Começo por fazer uma
ressalva em jeito de introdução. Pode até parecer que sou um
defensor acérrimo da liberalização de drogas e de salas de chuto
medicamente assistidas. Puro engano. Defendo estes instrumentos,
legalizados por lei da Assembleia da República, como último
recurso, que pode ser experimental, numa batalha (contra a droga)
declaradamente perdida por todos, pela sociedade, pelas polícias,
pelos governos, que fazem o que podem para manter a situação sob
controle, mas que já deu para ver que com o actual “status
quo”, situacionismo, não se sai do mesmo lugar, se é que não
estamos a piorar. Continuamos a assistir, impávidos e serenos, à
destruição de famílias, com mortes associadas -eu já passei e
continuo a passar por essa experiência. Tenho vários familiares com
este problema. Já vi desaparecer jovens na primavera da vida que gostava
muito.
O que se passa é que,
colectivamente, fizemos do consumo e tráfico de droga um anátema,
uma execração, uma maldição contrária ao modus vivendi
societário, na forma
como entendemos a perfeição na convivência humana, e, fugindo, não
procuramos enfrentar o cancro. Sobretudo o consumo de droga é um
comportamento que, quer pelos envolvidos directamente, os viciados,
quer pela família, uns e outros tentam esconder. Sem enfrentar a
consequência de frente. Pela segunda, a família, há um retrato
comum: os pais, em face da adversidade não se unem em bloco,
dividem-se, e um deles passa a considerar o filho como doente,
“coitadinho do menino”, alega-se em repetido, e a
manipulação passa a ser uma constante. Esta super-protecção de
uma das partes leva à desvalorização da autoridade paternal do
outro. Por seu lado, o protegido cada vez se sente mais forte e vai
manipulando cada um dos entes a seu bel-prazer e tendo sempre em
conta a sua conveniência egoísta e mesquinha. O resultado desta
divisão é o esboroar das relações familiares e o desmantelamento
da família. É um erro assacar culpas na educação.
O que deveria acontecer
(e na maioria não acontece) deveria ser a família unir-se em bloco
e impor regras que passam pelo tratamento compulsivo do afectado. Sem
cedências, o ultimato deve ser uma escolha: ou te tratas ou vais à
tua vida, mas sozinho. É fácil lidar com esta constatação? Claro
que não -só quem passa por isso sabe do que escrevo. Logo aquando
da descoberta de consumo os pais deveriam assumir friamente que é
uma luta de vida ou de morte. A perda do ente querido é uma
inevitabilidade.

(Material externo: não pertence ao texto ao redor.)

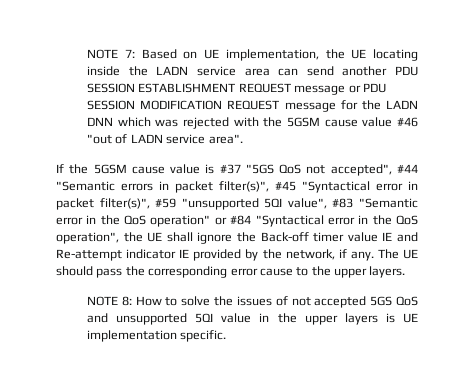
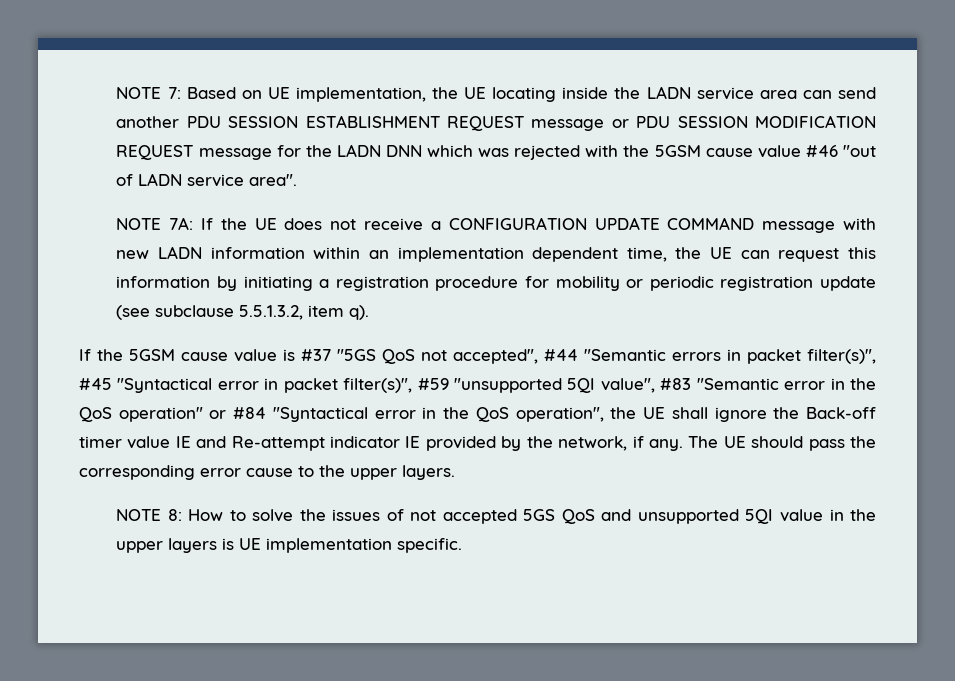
+ NOTE 7A: If the UE does not receive a CONFIGURATION UPDATE COMMAND message with new LADN information within an implementation dependent time, the UE can request this information by initiating a registration procedure for mobility or periodic registration update (see subclause 5.5.1.3.2, item q).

Se nada se fizer e se manter a situação, o mais
certo, mais tarde ou mais cedo, é, no caso das leves, ele acabar com
os neurónios queimados, ou estendido com uma overdose, no
caso das drogas pesadas. Se a pé juntos se optar pelo tratamento e
o viciado não aceitar, o melhor, antes que destrua tudo em redor, é
obrigá-lo a ir -repito, é muito difícil, mais fácil é escrever,
mas é a única possibilidade dos primogénitos se manterem juntos.
O
consumo de droga é uma institucionalizada condenação
à morte. Quando não percorremos os carreiros desse mundo terrível,
a forma como lidamos com o assunto, alheando-se da solução, na
generalidade, entendemos que não é um problema nosso. Pensamos que
só acontece aos outros. Com o espectáculo público de injecções
na veia acontece a mesma coisa: só nos tira o sono quando
verificamos que está junto à nossa porta. Então, quando assim é,
gritamos, estrebuchamos que nem peixe fora de água.
MAS
PORQUE É QUE TUDO CONTINUA IGUAL?
É
uma pergunta sem resposta objectiva. No entanto, tenho para mim que
tudo continua na mesma e igual à lesma porque, por um lado, como
disse em cima, as famílias preferem enterrar a cabeça na areia, não
dando a cara, ao invés de se procurarem soluções, exigindo dos
governos nacionais um novo testar do problema do consumo e tráfico
de droga, por outro, há demasiados interesses envolvidos nesta
questão. Sem ofensa para ninguém em especial, desde as instituições
ligadas à prevenção e combate à droga, passando pelo lobi
farmacêutico, até aos cartéis, que envolvem governos
internacionais e personalidades ditas intocáveis, ninguém está
interessado em alterar o actual panorama.
MAS,
VAMOS AO COMENTÁRIO OU NÃO?
E
finalmente vamos às suas questões.
“São
questões interessantes e pertinentes, mas não comungo daquilo que
me parece uma excessiva desculpabilização desses indivíduos,
'doentes sociais'. Se cometem crimes devem ser punidos, se uns
consomem outros traficam pelo que será importante terminar com esse
tipo de negócio para fazer dispersar essa comunidade.”
A desculpabilização
de que você alude, a meu ver, surge a jusante como um benefício em
resultado da incapacidade (de todos) de não se ter actuado
preventivamente a montante. Isto é, logo na detecção do problema
dever-se-ia actuar em conformidade, com mão forte e o Estado chamar
a si a terapêutica, o tratamento de doentes. Como se prefere actuar
depois do mal-feito, de certo modo, é como se, pacificamente,
aceitasse a tese de Rosseau, século XVIII, de que todos nascemos puros e bons e é a
sociedade que nos conspurca, tornando-nos selvagens.
Se atentarmos, a justiça
é o braço pretensamente justo que pune os ilícitos em nome da
sociedade. E será tão justa tanto quanto, pela sentença ou
acórdão, consiga, ao mesmo tempo e num equilíbrio precário,
satisfazer os vitimizados e os agressores. A tal paz social, de que
se fala, assenta e é conseguida mais nesta premissa de ressarcimento
individual do que pela restrição de liberdade ou custo monetário.
No
caso a que alude, na punição de tráfico e consequência do
consumo, como vemos, está logo viciado à partida e a justiça, por
ser parte da parte (Estado), utiliza um paternalismo (talvez)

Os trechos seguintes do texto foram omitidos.